- Length: 3.3 miles (5.3 km)
- Location: Philadelphia, Pennsylvania
- Established: 2009
- Use: Multi-use trail
- Season: All
- Sights: Spruce Street Harbor Park; Benjamin Franklin Bridge; Penn Treaty Park; Penn's Landing;
- Surface: Asphalt; Gravel;
- Maintainer: The Delaware River Waterfront Corporation
- Website: www.delawareriverwaterfront.com/where-to-go/delaware-river-trail

= Delaware River Trail =

Multi-use trail in Pennsylvania, United States

The Delaware River Trail is a multi-use trail along the west bank of the Delaware River in Philadelphia, Pennsylvania, United States. Partially complete, the trail currently runs 3.3 mi from Pier 70 in South Philadelphia to Penn Treaty Park in Fishtown. Once complete, it is planned to run from Oregon Avenue in South Philadelphia to Allegheny Avenue in the River Wards, a distance of 6 mi.

The first sections of the trail opened in 2009, with its largest section opening in 2022. Planning is ongoing to expand the trail farther north. Between July 2025 and June 2026, one segment of the trail near Spruce Street counted over 330,000 bicycle trips, as well as over 314,000 pedestrian trips.

Parts of the trail belong to the East Coast Greenway, a 3000 mi trail system connecting Maine and Florida.

==Route description==
The Delaware River Trail currently runs from Pier 70 in South Philadelphia to Penn Treaty Park in Fishtown. Beginning in the south Pier 70, the trail winds through an interim route alongside the river before connecting to the asphalt and concrete section at the intersection of Washington and Christopher Columbus. At this area, the trail passes a United States Coast Guard station, as well as Washington Avenue Green, a riverfront park that once hosted the Washington Avenue Immigration Station.

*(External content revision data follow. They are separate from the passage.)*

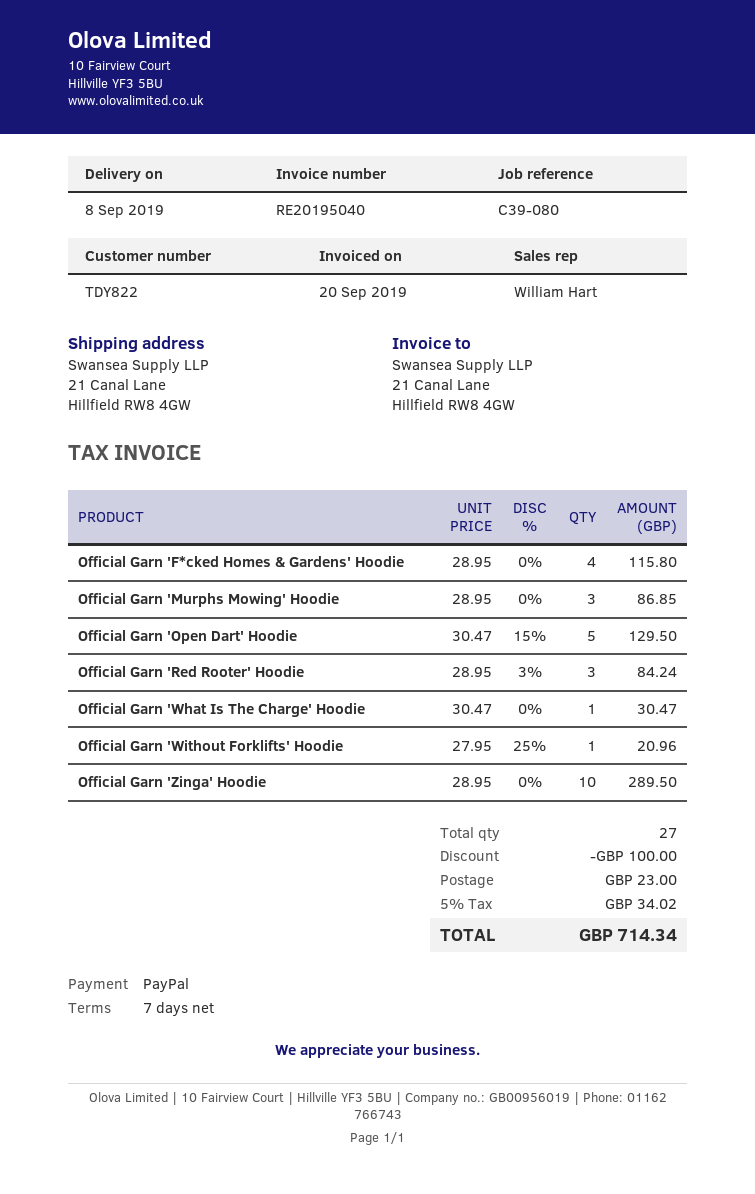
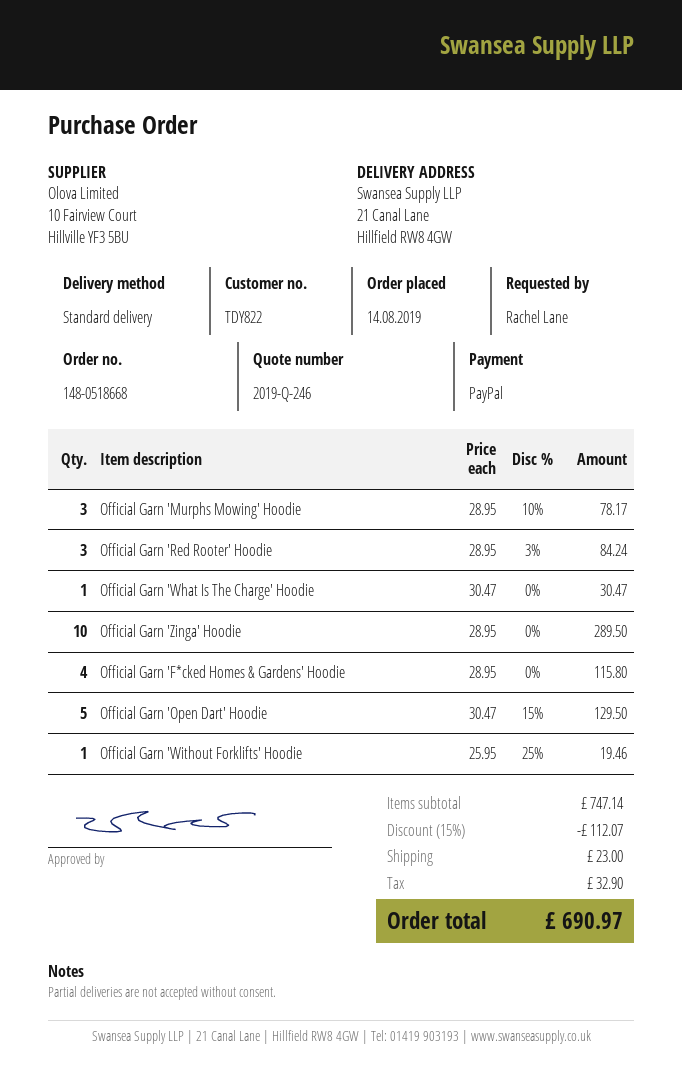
Official Garn 'Murphs Mowing' Hoodie: 3 x 28.95 = 86.85 -> 3 x 28.95 - 10% = 78.17
Official Garn 'Without Forklifts' Hoodie: 1 x 27.95 - 25% = 20.96 -> 1 x 25.95 - 25% = 19.46
discount: 100.00 -> 112.07
tax: 34.02 -> 32.90
total: 714.34 -> 690.97

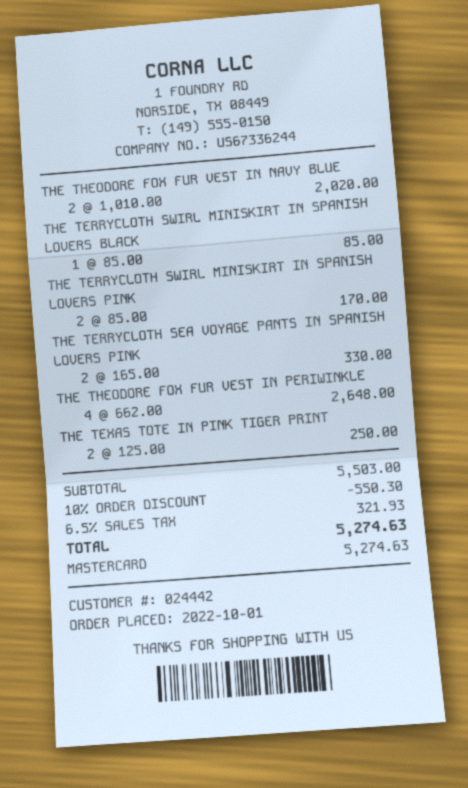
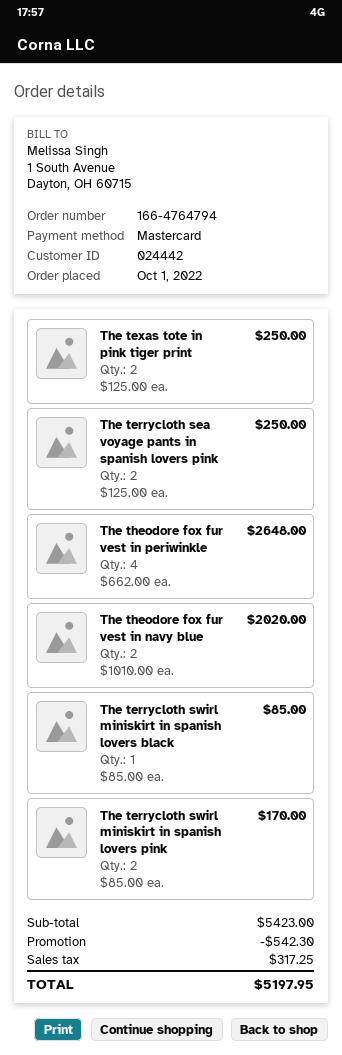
THE TERRYCLOTH SEA VOYAGE PANTS IN SPANISH LOVERS PINK: 2 x 165.00 = 330.00 -> 2 x 125.00 = 250.00
subtotal: 5503.00 -> 5423.00
discount: 550.30 -> 542.30
tax: 321.93 -> 317.25
total: 5274.63 -> 5197.95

The trail then follows the route of Christopher Columbus Boulevard between Washington Avenue and Penn Street, passing the Spruce Street Harbor Park, the Independence Seaport Museum, and Penn's Landing, before running underneath the Benjamin Franklin Bridge.

The trail runs between the water and a Rivers Casino location, briefly splitting into both a paved segment and a gravel path, before arriving at Penn Treaty Park.

==History==
The Delaware River Trail opened its first section, a 2 mi interim path between Washington Avenue and Pier 70, in November 2009. Initial funding for the first section came from the William Penn Foundation, and was built in partnership between the Delaware River Waterfront Corporation (DRWC) and Center City District.

Another portion of the trail running alongside Christopher Columbus Boulevard between Washington Avenue and Spring Garden Street began construction in the summer of 2020, and was initially aiming for a completion in fall 2021. Unexpected construction issues concerning underground utilities and structural problems delayed the opening of this segment to April 2022. The Christopher Columbus Boulevard segment features a bike lane separated from both the road and the sidewalk, picnic tables, benches, and new lamp posts. Trips along this segment of the trail grew 22% in the year after the section opened, including a 28% increase during rush hour.

In 2023, the DRWC sought community feedback for another expansion of the trail in the north, between Penn Treaty Park and Lehigh Avenue.

In October 2025, the city of Philadelphia cleared out homeless encampments from a section of the trail between Washington Avenue and Pier 70. Another clearing of encampments took place in March 2026, which faced criticism from homeless advocates, who asked for the creation of "safe sleep areas" for people to camp before attaining permanent housing.